****
Country: Denmark-Norway-Sweden
Director: Henning Carlsen
One doesn't have to be mad just because one is sensitive. There are people who live on trifles and die because of a harsh word.
The main character and narrator of the Nobel Prize-winning Norwegian writer Knut Hamsun's 1890 novel Hunger is one of the great outsider figures of literature, ranking in importance right alongside Dostoevsky's Underground Man, Kafka's Gregor Samsa, and Camus's Meursault. In the 1966 film version of the novel, this character, who is unnamed in the novel, is called Pontus and is played by the Swedish actor Per Oscarsson. In adapting Hamsun's book for film, Henning Carlsen, who directed the movie, and his cowriter, the Danish novelist and playwright Peter Seeberg, faced a number of daunting challenges.
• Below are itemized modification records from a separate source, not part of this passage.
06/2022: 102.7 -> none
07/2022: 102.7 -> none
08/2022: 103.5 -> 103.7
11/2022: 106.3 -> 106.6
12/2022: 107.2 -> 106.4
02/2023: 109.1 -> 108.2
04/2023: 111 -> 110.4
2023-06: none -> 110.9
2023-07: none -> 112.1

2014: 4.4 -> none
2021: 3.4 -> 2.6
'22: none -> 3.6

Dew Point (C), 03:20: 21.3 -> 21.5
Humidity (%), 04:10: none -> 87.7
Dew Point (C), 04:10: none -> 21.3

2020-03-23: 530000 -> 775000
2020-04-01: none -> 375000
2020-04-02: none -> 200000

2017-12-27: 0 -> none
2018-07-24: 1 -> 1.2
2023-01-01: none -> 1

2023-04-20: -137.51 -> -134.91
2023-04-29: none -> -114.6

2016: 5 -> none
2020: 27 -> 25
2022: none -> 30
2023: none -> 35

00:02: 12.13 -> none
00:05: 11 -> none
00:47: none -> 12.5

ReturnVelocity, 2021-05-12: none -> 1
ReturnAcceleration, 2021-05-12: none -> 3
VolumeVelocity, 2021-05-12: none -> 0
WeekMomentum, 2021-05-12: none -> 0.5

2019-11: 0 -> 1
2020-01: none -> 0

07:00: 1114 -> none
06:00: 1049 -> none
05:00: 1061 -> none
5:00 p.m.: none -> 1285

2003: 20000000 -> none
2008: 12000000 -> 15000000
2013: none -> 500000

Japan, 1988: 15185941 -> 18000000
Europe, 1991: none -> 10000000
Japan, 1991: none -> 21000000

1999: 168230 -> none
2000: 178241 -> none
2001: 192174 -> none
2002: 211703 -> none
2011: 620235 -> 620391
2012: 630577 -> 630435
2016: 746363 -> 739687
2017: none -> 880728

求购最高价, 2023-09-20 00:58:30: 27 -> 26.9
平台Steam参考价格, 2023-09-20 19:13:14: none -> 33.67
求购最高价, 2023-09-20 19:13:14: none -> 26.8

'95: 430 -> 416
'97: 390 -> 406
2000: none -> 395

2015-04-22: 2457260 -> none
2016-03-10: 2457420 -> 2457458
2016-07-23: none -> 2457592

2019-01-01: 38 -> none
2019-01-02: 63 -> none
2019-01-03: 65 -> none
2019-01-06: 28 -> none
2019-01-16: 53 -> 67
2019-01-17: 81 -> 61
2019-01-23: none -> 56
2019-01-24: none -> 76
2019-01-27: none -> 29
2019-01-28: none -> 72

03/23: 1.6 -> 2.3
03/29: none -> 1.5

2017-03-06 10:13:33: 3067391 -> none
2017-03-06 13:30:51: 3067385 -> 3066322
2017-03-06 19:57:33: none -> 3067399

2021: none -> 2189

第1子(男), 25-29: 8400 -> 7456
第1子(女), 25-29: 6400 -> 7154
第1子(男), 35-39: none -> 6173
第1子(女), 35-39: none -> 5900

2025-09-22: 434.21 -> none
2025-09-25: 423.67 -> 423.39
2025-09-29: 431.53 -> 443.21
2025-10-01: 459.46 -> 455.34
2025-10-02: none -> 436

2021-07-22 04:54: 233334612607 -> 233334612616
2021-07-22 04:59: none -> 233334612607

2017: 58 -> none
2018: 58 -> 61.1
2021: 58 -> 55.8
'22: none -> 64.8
Yet in the end they succeeded in the nearly impossible task of creating a film that preserves the themes and atmosphere of the book and is at the same time fully cinematic.
One of the biggest challenges they faced was that the novel has no conventional narrative arc of rising and falling action. Its story is less a plot than an accumulation of incidents that impart a mood, a state of mind, an idiosyncratic sense of reality. The film follows a few days in the life of Pontus in Christiania, modern-day Oslo. Pontus is an aspiring writer so poor that he cannot pay his rent, can barely afford paper and a pencil to write with, and hasn't eaten for at least several days. His hunger has begun to affect his ability to write and to make rational decisions. As he becomes more desperate, his behavior becomes more erratic. As his behavior grows more bizarre, he is ridiculed, taken advantage of, and pushed more and more to the fringes of society.
The film is framed as a series of incidents that give us a picture of the the world Pontus lives in, the inner workings of his mind, and the way his personality responds to the environment around him. For several days Pontus wanders around the city attempting to organize his life but never seeming to make any progress. Like a person caught in a whirlpool, he goes around and around, returning time and again to the same point. He tries to raise money by looking for work, always unsuccessfully, by repeatedly trying to pawn his few remaining possessions—even his eyeglasses and the clothing he is wearing—to a pawnbroker who tells him he is not interested, and by repeated visits to a newspaper to sell an article he has written. Evicted from his room for not paying the rent, he spends a night on a park bench, rents another room with the promise to pay for it the next day, then after he can't pay the rent spends a hellish night in his landlady's apartment silently observing her family mistreat and psychologically torment one another. He tries to find food but cannot bring himself to eat at a beggars' kitchen and is finally reduced to getting a soup bone at an abattoir, saying it is for his dog, then gnaws ravenously at the raw bone before vomiting. From time to time, he returns to the same bridge, where he leans over the rail staring silently at the water below. It's a recurrent image that strikingly illustrates the futility and repetition of his life.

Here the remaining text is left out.